- **TASK INSTRUCTIONS**
Print only the closing part of the entries. It starts at the line containing "Kit cilindro alluminio" and includes the final line, exactly as written.
SUPPLIED INFORMATION: Begin
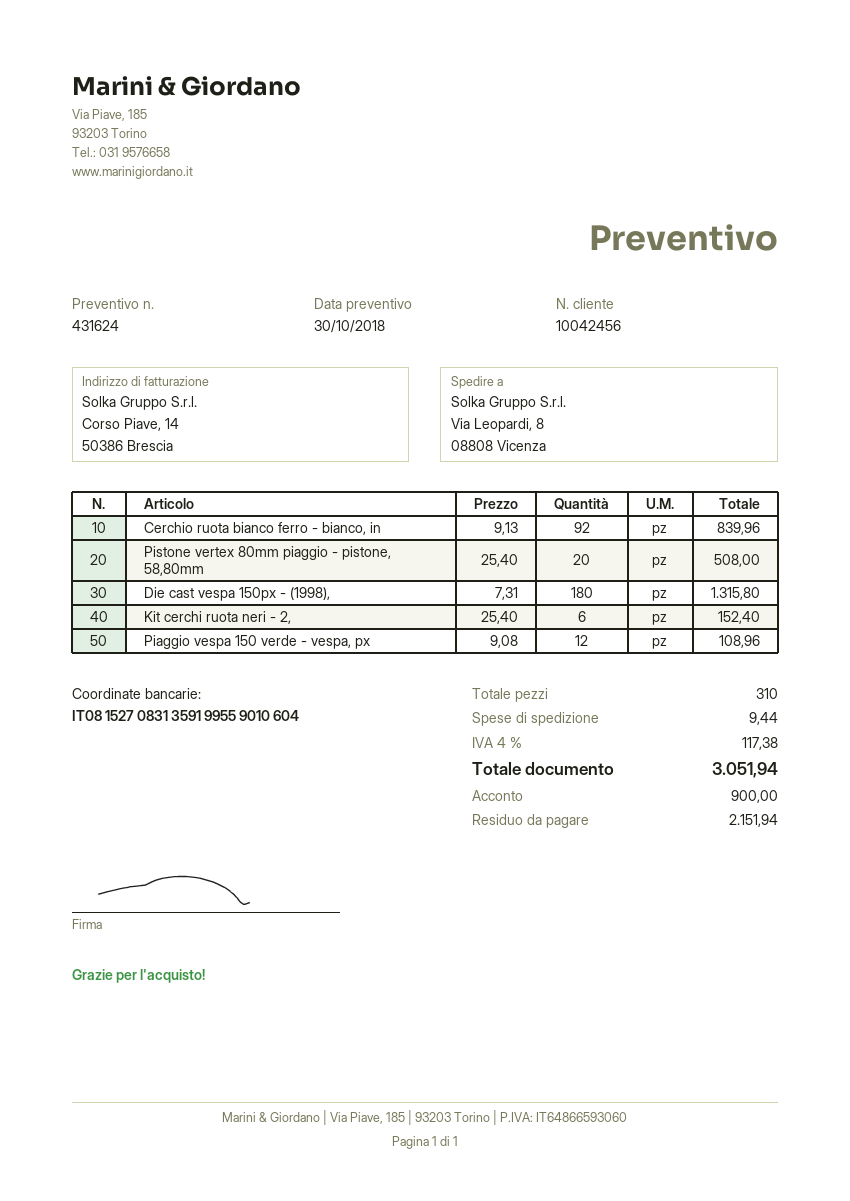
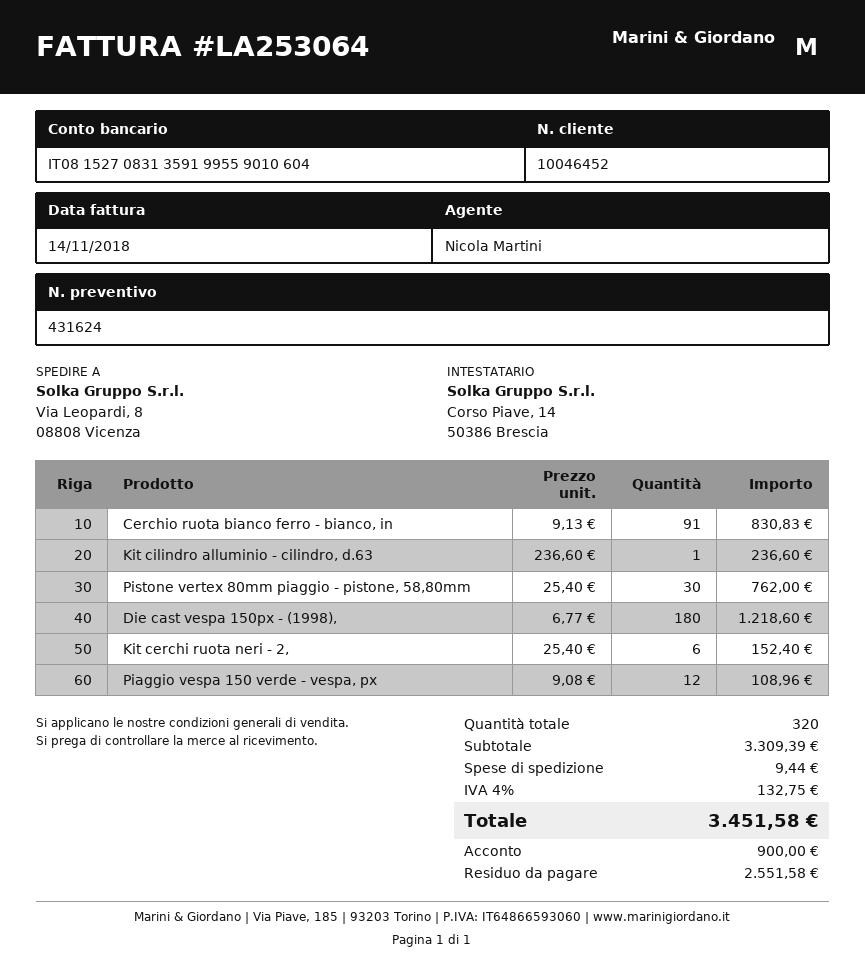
customer number: 10042456 -> 10046452
Cerchio ruota bianco ferro - bianco, in: 92 x 9.13 = 839.96 -> 91 x 9.13 = 830.83
Pistone vertex 80mm piaggio - pistone, 58,80mm: 20 x 25.40 = 508.00 -> 30 x 25.40 = 762.00
Die cast vespa 150px - (1998),: 180 x 7.31 = 1315.80 -> 180 x 6.77 = 1218.60
Kit cilindro alluminio - cilindro, d.63: none -> 1 x 236.60 = 236.60
total quantity: 310 -> 320
tax: 4% = 117.38 -> 4% = 132.75
total: 3051.94 -> 3451.58
balance: 2151.94 -> 2551.58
SUPPLIED INFORMATION: End
- **ANSWER SECTION**
Kit cilindro alluminio - cilindro, d.63: none -> 1 x 236.60 = 236.60
total quantity: 310 -> 320
tax: 4% = 117.38 -> 4% = 132.75
total: 3051.94 -> 3451.58
balance: 2151.94 -> 2551.58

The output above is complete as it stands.